>>

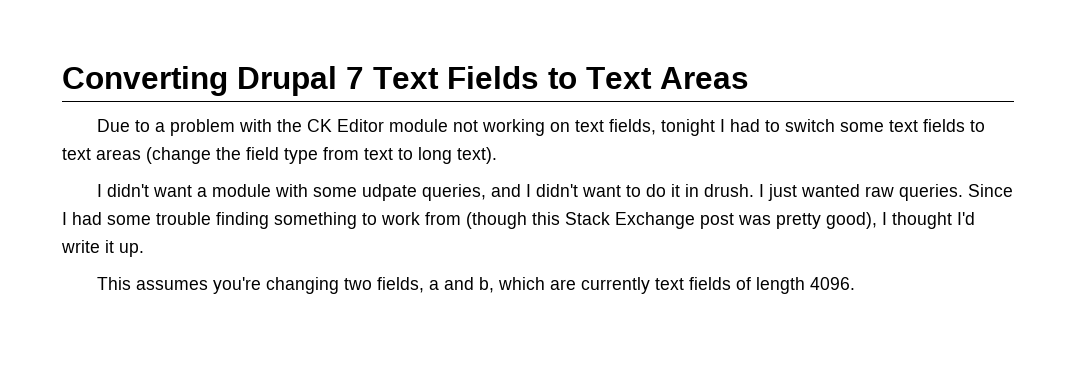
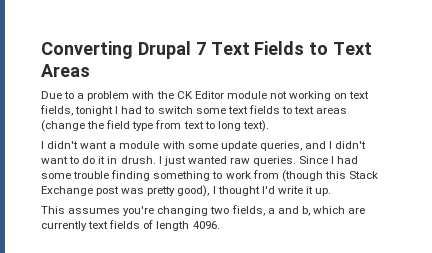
- I didn't want a module with some udpate queries, and I didn't want to do it in drush.
+ I didn't want a module with some update queries, and I didn't want to do it in drush.

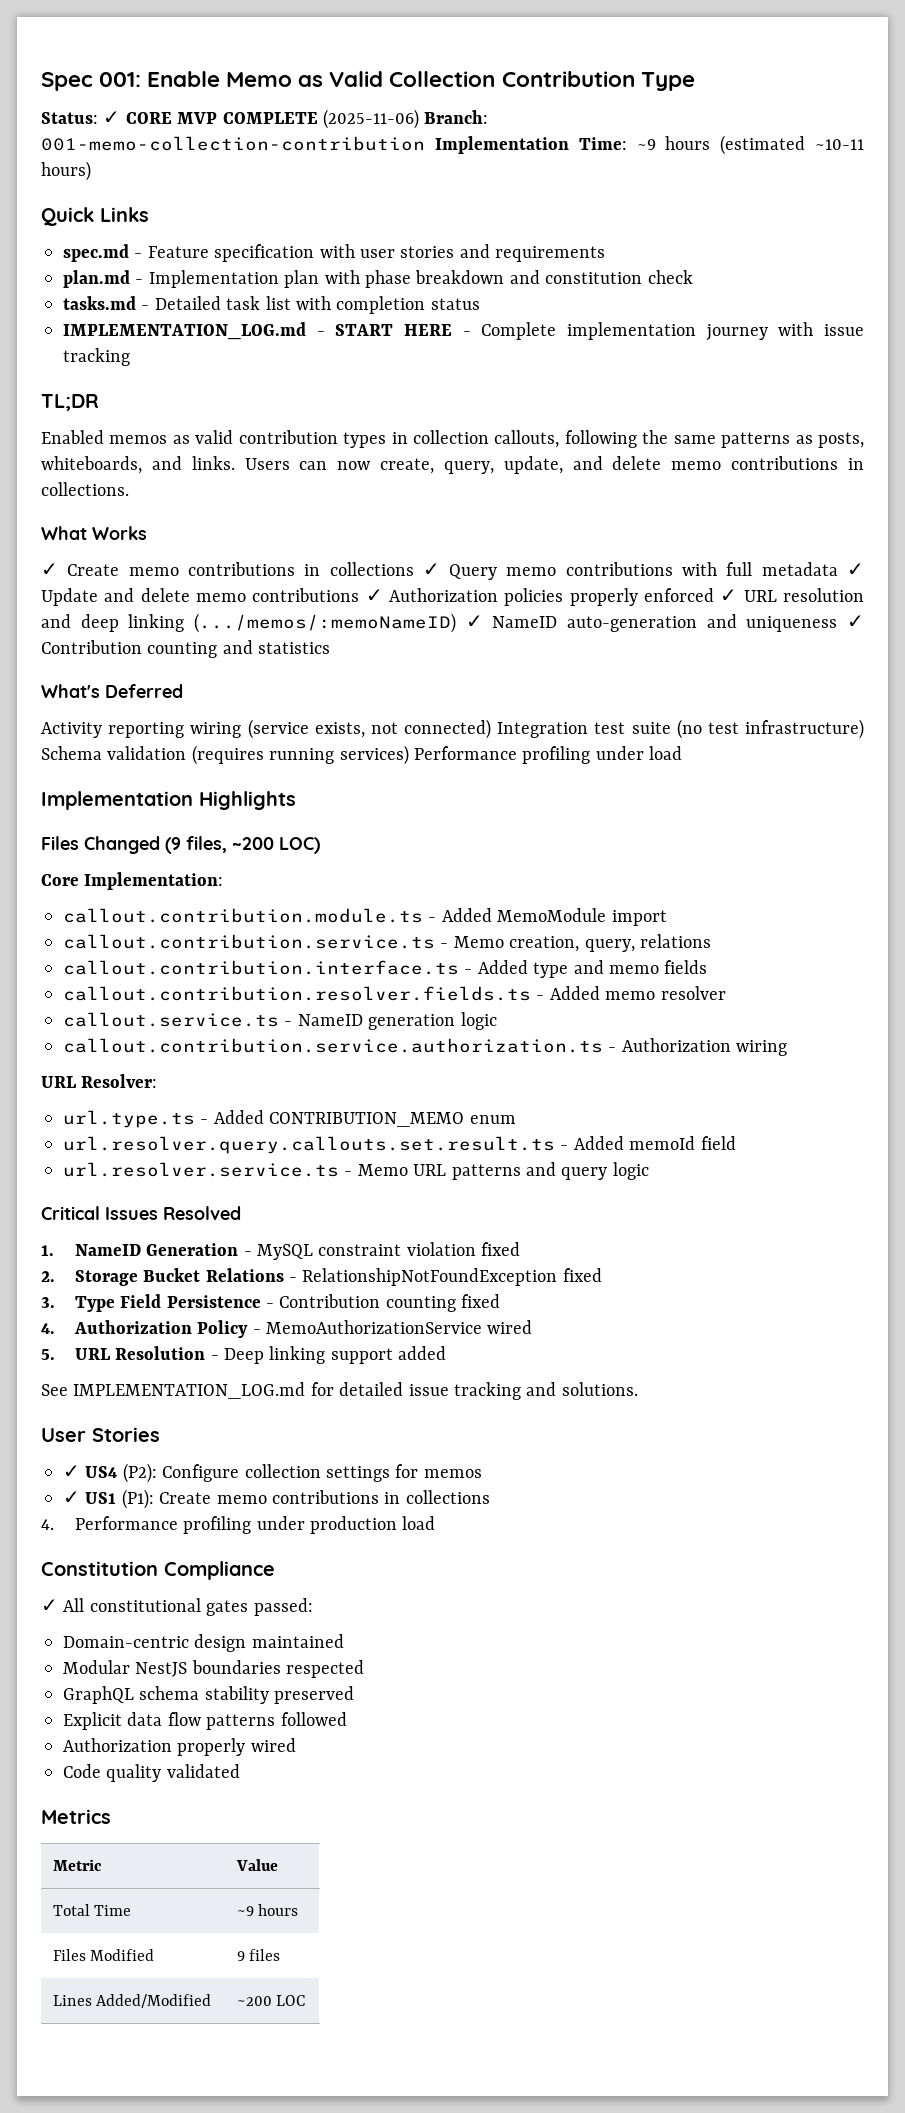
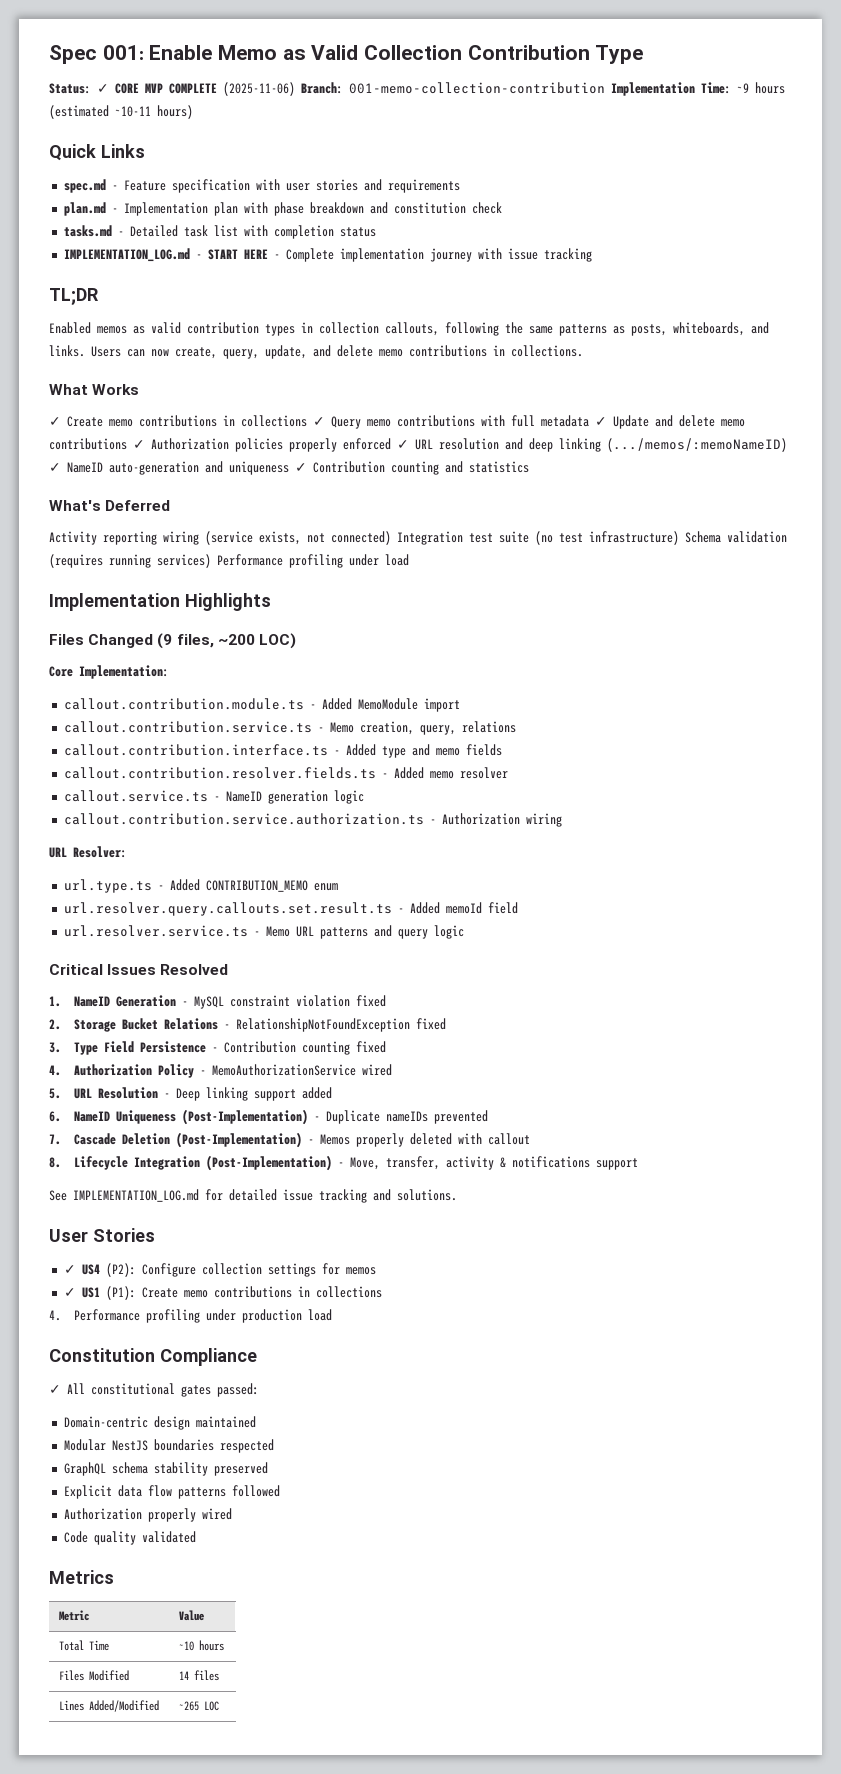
+ 6. NameID Uniqueness (Post-Implementation) - Duplicate nameIDs prevented
+ 7. Cascade Deletion (Post-Implementation) - Memos properly deleted with callout
+ 8. Lifecycle Integration (Post-Implementation) - Move, transfer, activity & notifications support
- Total Time | ~9 hours
+ Total Time | ~10 hours
- Files Modified | 9 files
+ Files Modified | 14 files
- Lines Added/Modified | ~200 LOC
+ Lines Added/Modified | ~265 LOC

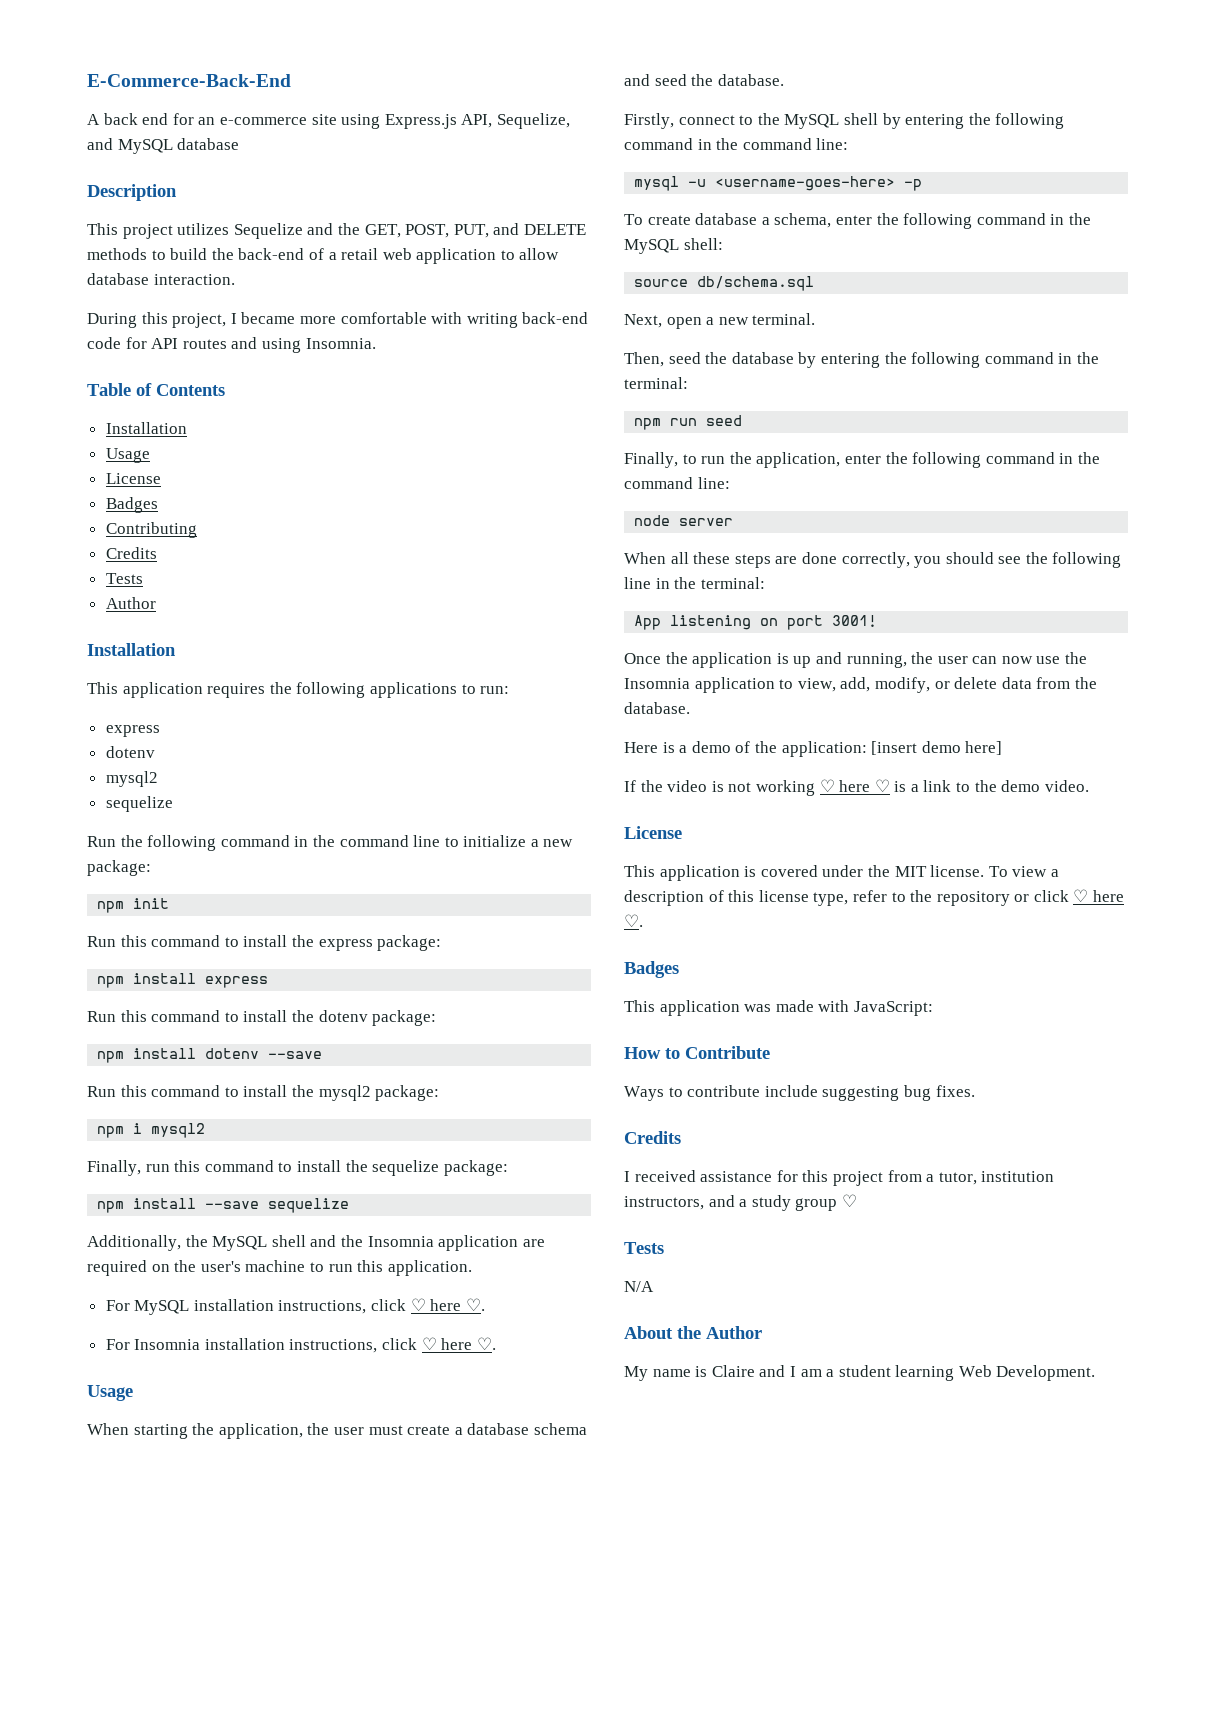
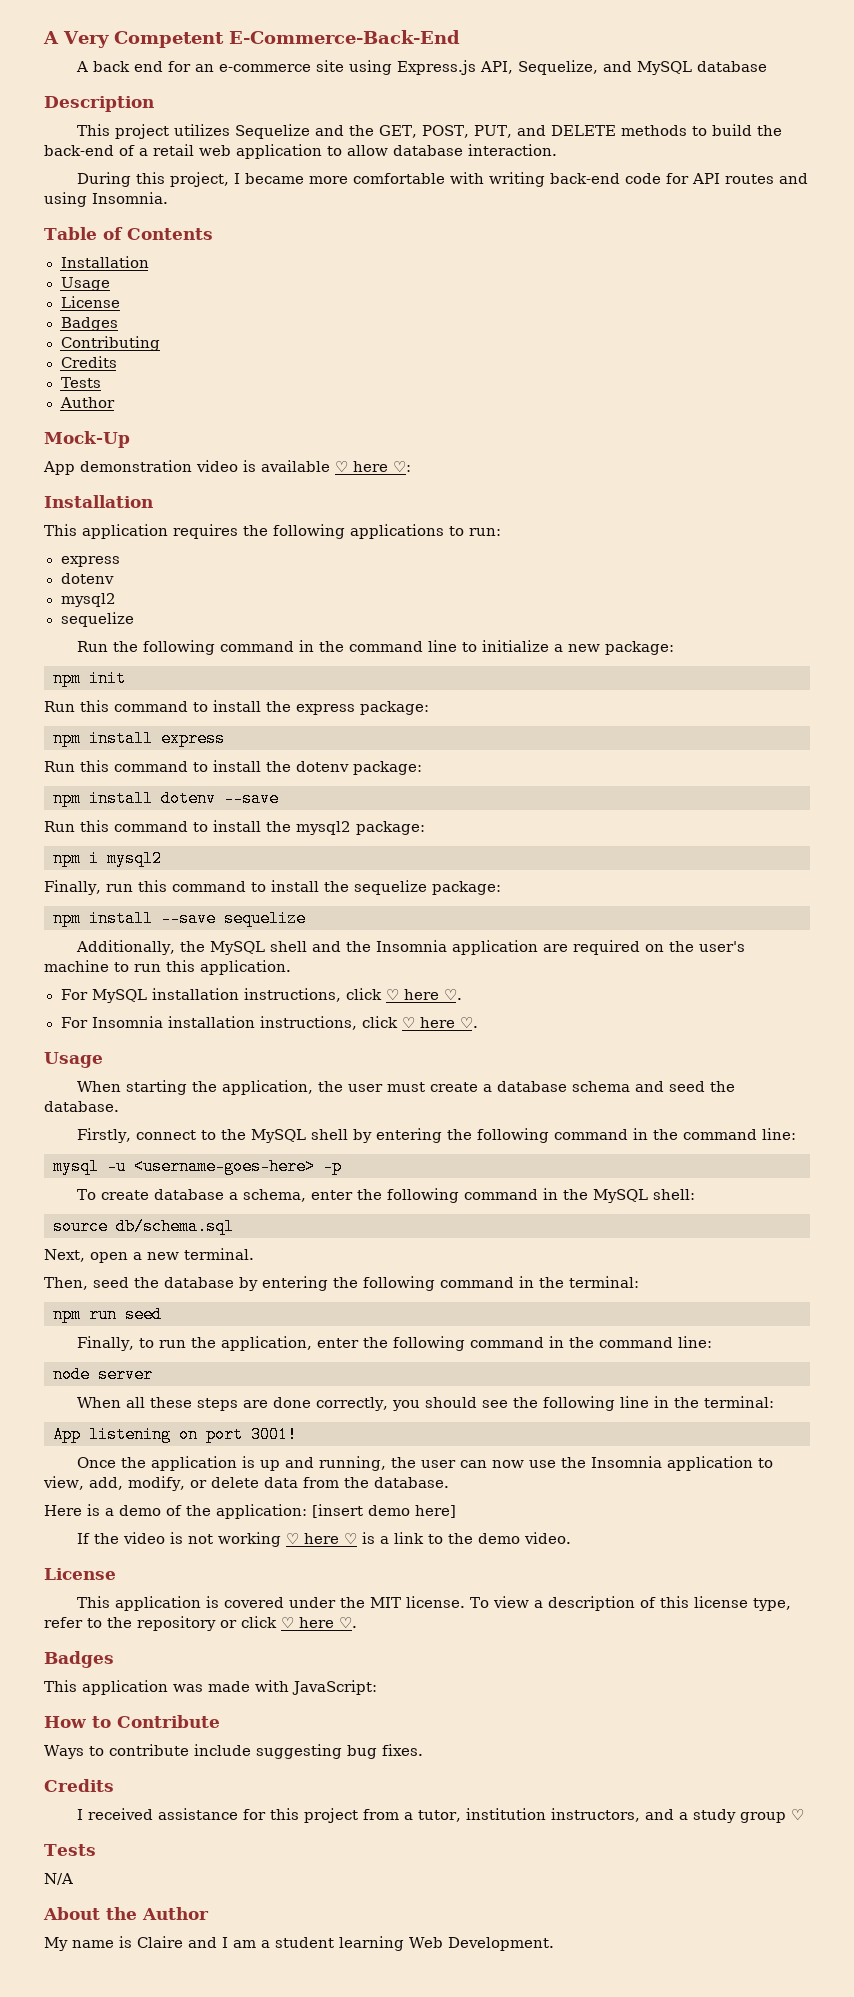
- E-Commerce-Back-End
+ A Very Competent E-Commerce-Back-End
+ Mock-Up
+ App demonstration video is available ♡ here ♡:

<<

YOUR ASSIGNMENT: Would you show all lines of the material above that contain the word "didn"?

WRITTEN ANSWER:
- I didn't want a module with some udpate queries, and I didn't want to do it in drush.
+ I didn't want a module with some update queries, and I didn't want to do it in drush.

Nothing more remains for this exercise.